The performance itself lasts 36 hours. There is a procession of 15 elephants from the Tiruvambadi Temple to Vaddukkunntaan. The statue of God Krishna stands on the back of the main elephant. Another column of elephants begins its procession from the Paramekavu Bhagavati temple. The image of the Virgin Goddess is on the back of the leader of this group. On the back of each elephant sits an Indian man who rhythmically rotates a shimmering umbrella made of natural silk and inlaid with gold.
The entire procession is accompanied by the continuous sound of hypnotic music.
India’s National Holidays
India’s major national holidays include:
Indian Independence Day, a public holiday celebrated annually in India on August 15, the day the Republic of India was proclaimed from Great Britain in 1947. On this day, many towns and even villages hold ceremonies to raise the national flag. Also making speeches by local politicians is a traditional ritual. Celebratory receptions are held by state governors.
Gandhi Birthday – A public holiday celebrated annually on October 2 to commemorate the birthday of Mohandas Karamchan Gandhi, who was a prominent leader of the national liberation movement of the Indian people. Gandhi is the officially named Father of Nations in India. Celebrations take place throughout the country. Thus, with Gandhi’s commemoration in Delhi, his main site is his tomb, where some of his ashes are buried. On his birthday, religious leaders of various faiths, leaders of the Indian Republic and local residents gather here.
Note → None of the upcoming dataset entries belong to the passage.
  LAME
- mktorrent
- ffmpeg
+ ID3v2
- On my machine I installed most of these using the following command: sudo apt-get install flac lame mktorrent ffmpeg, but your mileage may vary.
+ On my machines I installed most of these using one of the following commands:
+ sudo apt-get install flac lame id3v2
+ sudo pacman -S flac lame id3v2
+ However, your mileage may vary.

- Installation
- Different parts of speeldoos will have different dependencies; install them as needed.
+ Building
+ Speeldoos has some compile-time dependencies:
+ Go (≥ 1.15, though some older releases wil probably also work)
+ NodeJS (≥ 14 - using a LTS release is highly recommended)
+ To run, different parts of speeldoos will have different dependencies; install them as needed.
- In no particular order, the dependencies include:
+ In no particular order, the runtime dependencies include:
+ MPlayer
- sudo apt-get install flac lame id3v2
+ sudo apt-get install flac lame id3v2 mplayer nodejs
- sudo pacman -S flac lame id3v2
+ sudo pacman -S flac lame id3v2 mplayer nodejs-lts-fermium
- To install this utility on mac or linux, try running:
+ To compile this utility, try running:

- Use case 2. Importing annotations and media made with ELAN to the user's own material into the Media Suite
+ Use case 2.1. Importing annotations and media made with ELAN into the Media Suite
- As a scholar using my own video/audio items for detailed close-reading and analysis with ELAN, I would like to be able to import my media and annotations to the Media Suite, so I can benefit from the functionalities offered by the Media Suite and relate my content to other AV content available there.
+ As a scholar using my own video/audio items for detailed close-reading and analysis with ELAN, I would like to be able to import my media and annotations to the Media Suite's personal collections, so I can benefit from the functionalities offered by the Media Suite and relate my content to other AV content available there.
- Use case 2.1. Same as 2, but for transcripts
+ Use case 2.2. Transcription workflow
Republic Day is a public holiday celebrated annually on January 26, which was introduced in India in 1950. The widest sections of this country’s population celebrate this momentous day. The organization of celebratory processions in Delhi, as well as in the capitals of all the states, is a characteristic feature of this holiday.
In Delhi, the procession passes along the central avenue from the Presidential Palace to the Gateway of India. This procession is formed by colorfully decorated platforms on which numerous spectators from different states of the country stand.